AI agents use bookmarks_edit to create or update resources in Slack — usually the action step of a workflow, after the agent has gathered context. Every call changes real data in your Slack environment.
The 'edit' verb indicates reversible modification of bookmarks within Slack. Without a detailed description, confidence is moderate. Severity is medium because bookmark edits affect channel organization and user workspace state, but impact is typically scoped to individual users/channels and reversible.

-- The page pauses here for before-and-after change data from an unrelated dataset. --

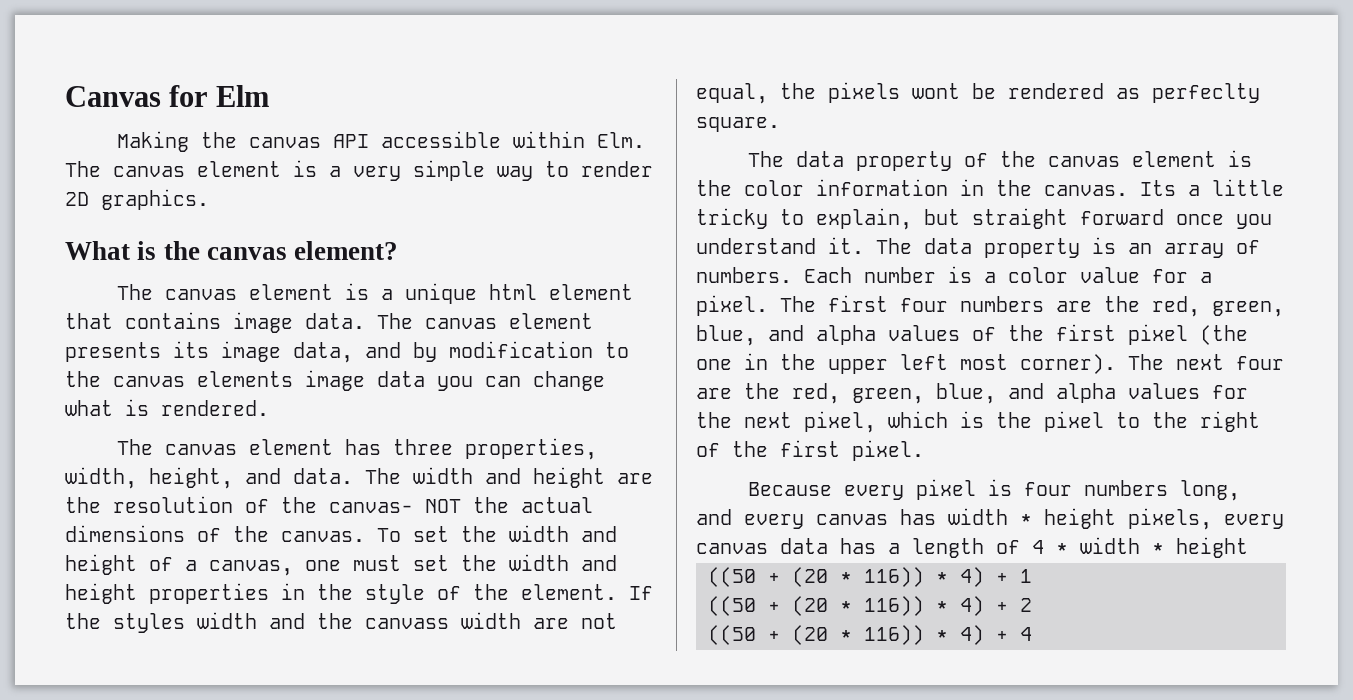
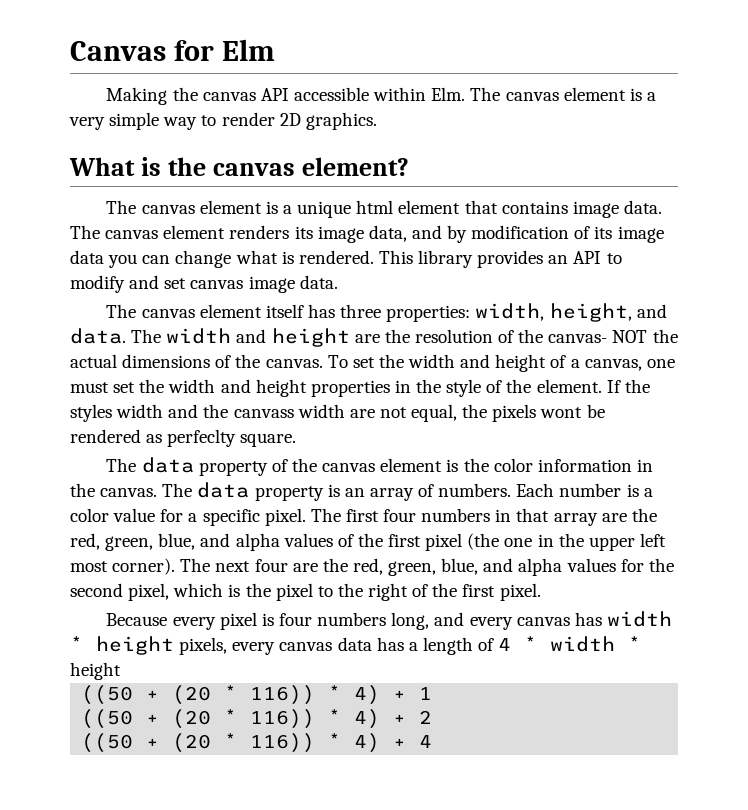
[65,342,161,362] presents -> [229,225,290,239] renders
[605,342,629,358] [65,371,293,387] to the canvas elements -> [574,226,613,239] of its
[116,439,333,455] // The canvas element -> [378,250,622,268] [70,275,338,293] [106,304,304,318] This library provides an API to modify and set canvas image data. // The canvas element itself
[464,438,597,460] properties, -> [386,305,471,322] properties:
[1140,179,1284,196] [696,208,1272,230] [696,237,864,254] Its a little tricky to explain, but straight forward once you understand it. -> (158, 492) none
(1212, 277) none -> [202,509,260,526] specific
(1044, 304) none -> [495,508,598,526] in that array
[744,412,792,428] next -> [70,583,123,597] second

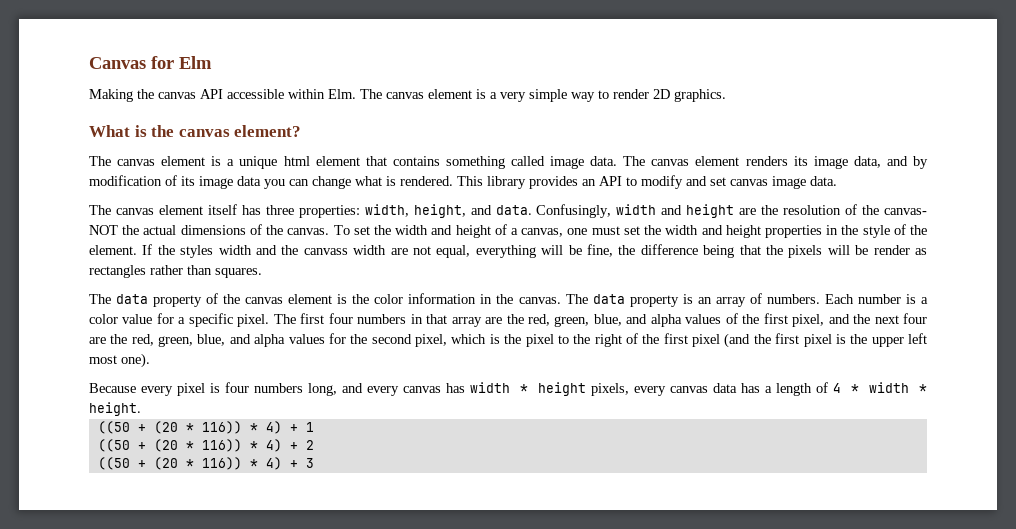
(568, 207) none -> [445,156,545,169] something called
[131,329,162,343] The -> [536,204,612,218] Confusingly,
[462,404,605,422] [70,429,297,447] the pixels wont be rendered as perfeclty square. -> [475,244,927,258] [89,265,262,278] everything will be fine, the difference being that the pixels will be render as rectangles rather than squares.
[425,533,666,551] [70,558,211,575] pixel (the one in the upper left most corner). The -> [792,314,871,327] pixel, and the
[499,583,541,601] pixel. -> [692,333,928,348] [89,353,150,368] pixel (and the first pixel is the upper left most one).
[70,662,121,680] height -> [89,402,141,416] height.
[419,735,433,748] 4 -> [305,458,314,468] 3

From the tool's definition Tool name 'bookmarks_edit' indicates modification of bookmark data. Description is empty, limiting certainty. Context from sibling tools (manifest_create, manifest_delete, manifest_update) suggests this server enables data mutation across Slack resources.
Attacks that exploit this kind of access
bookmarks_edit. It is categorised as a Write tool in the Slack MCP Server, which means it can create or modify data. Consider rate limits to prevent runaway writes.
Register the Slack MCP server in PolicyLayer and add a rule for bookmarks_edit: allow, deny, rate-limit, or require approval. Point your MCP client at the PolicyLayer proxy URL and the rule is enforced on every call, before it reaches Slack. Nothing to install.
bookmarks_edit is a Write tool with medium risk. Write tools should be rate-limited to prevent accidental bulk modifications.
Yes. Add a rate_limit block to the bookmarks_edit rule in your PolicyLayer policy. For example, setting max: 10 and window: 60 limits the tool to 10 calls per minute. Rate limits are tracked per agent session and reset automatically.
Set action: deny in the PolicyLayer policy for bookmarks_edit. The AI agent will receive a policy violation error and cannot call the tool. You can also include a reason field to explain why the tool is blocked.
bookmarks_edit is provided by the Slack MCP server (karbassi/slack-mcp). PolicyLayer sits as a proxy in front of this server to enforce policies before tool calls reach the server.
Every MCP server has a record like this.
Type a name, get the same breakdown: verified identity, auth posture, risk grade, capabilities, recommended policy.